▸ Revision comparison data

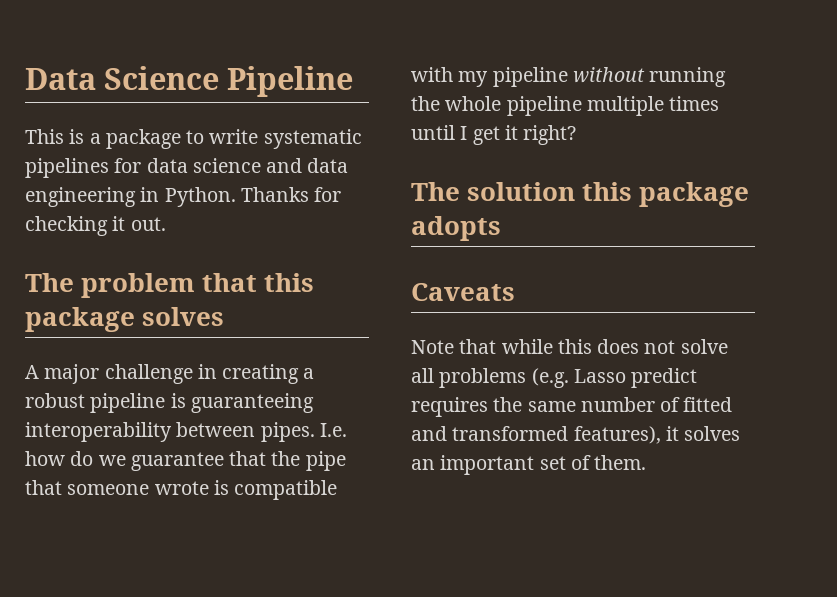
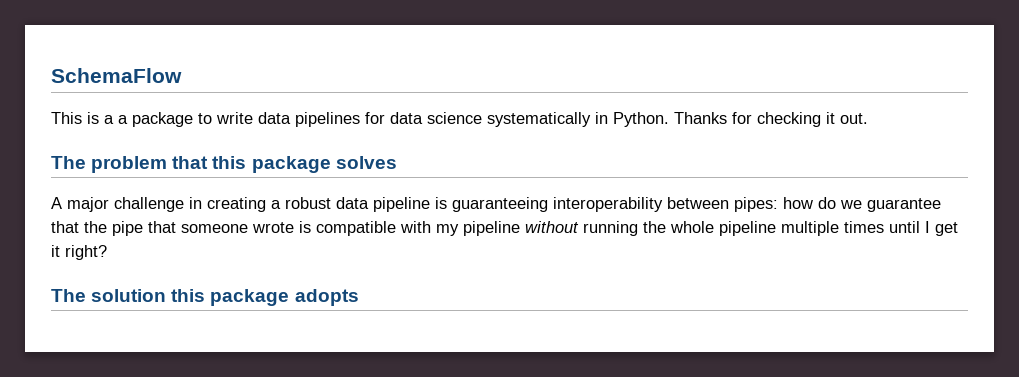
- Data Science Pipeline
+ SchemaFlow
- This is a package to write systematic pipelines for data science and data engineering in Python.
+ This is a a package to write data pipelines for data science systematically in Python.
- A major challenge in creating a robust pipeline is guaranteeing interoperability between pipes. I.e. how do we guarantee that the pipe that someone wrote is compatible with my pipeline without running the whole pipeline multiple times until I get it right?
+ A major challenge in creating a robust data pipeline is guaranteeing interoperability between pipes: how do we guarantee that the pipe that someone wrote is compatible with my pipeline without running the whole pipeline multiple times until I get it right?
- Caveats
- Note that while this does not solve all problems (e.g. Lasso predict requires the same number of fitted and transformed features), it solves an important set of them.

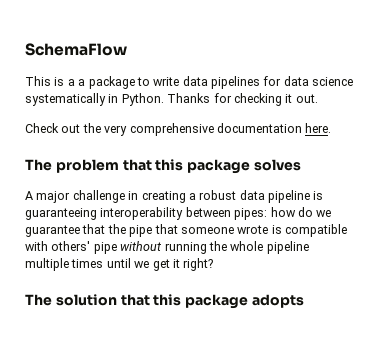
+ Check out the very comprehensive documentation here.
- A major challenge in creating a robust data pipeline is guaranteeing interoperability between pipes: how do we guarantee that the pipe that someone wrote is compatible with my pipeline without running the whole pipeline multiple times until I get it right?
+ A major challenge in creating a robust data pipeline is guaranteeing interoperability between pipes: how do we guarantee that the pipe that someone wrote is compatible with others' pipe without running the whole pipeline multiple times until we get it right?
- The solution this package adopts
+ The solution that this package adopts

▸ Directions for this task
Your copy of the records must be exact and must contain no pictures.

▸ Result below
- Data Science Pipeline
+ SchemaFlow
- This is a package to write systematic pipelines for data science and data engineering in Python.
+ This is a a package to write data pipelines for data science systematically in Python.
- A major challenge in creating a robust pipeline is guaranteeing interoperability between pipes. I.e. how do we guarantee that the pipe that someone wrote is compatible with my pipeline without running the whole pipeline multiple times until I get it right?
+ A major challenge in creating a robust data pipeline is guaranteeing interoperability between pipes: how do we guarantee that the pipe that someone wrote is compatible with my pipeline without running the whole pipeline multiple times until I get it right?
- Caveats
- Note that while this does not solve all problems (e.g. Lasso predict requires the same number of fitted and transformed features), it solves an important set of them.

+ Check out the very comprehensive documentation here.
- A major challenge in creating a robust data pipeline is guaranteeing interoperability between pipes: how do we guarantee that the pipe that someone wrote is compatible with my pipeline without running the whole pipeline multiple times until I get it right?
+ A major challenge in creating a robust data pipeline is guaranteeing interoperability between pipes: how do we guarantee that the pipe that someone wrote is compatible with others' pipe without running the whole pipeline multiple times until we get it right?
- The solution this package adopts
+ The solution that this package adopts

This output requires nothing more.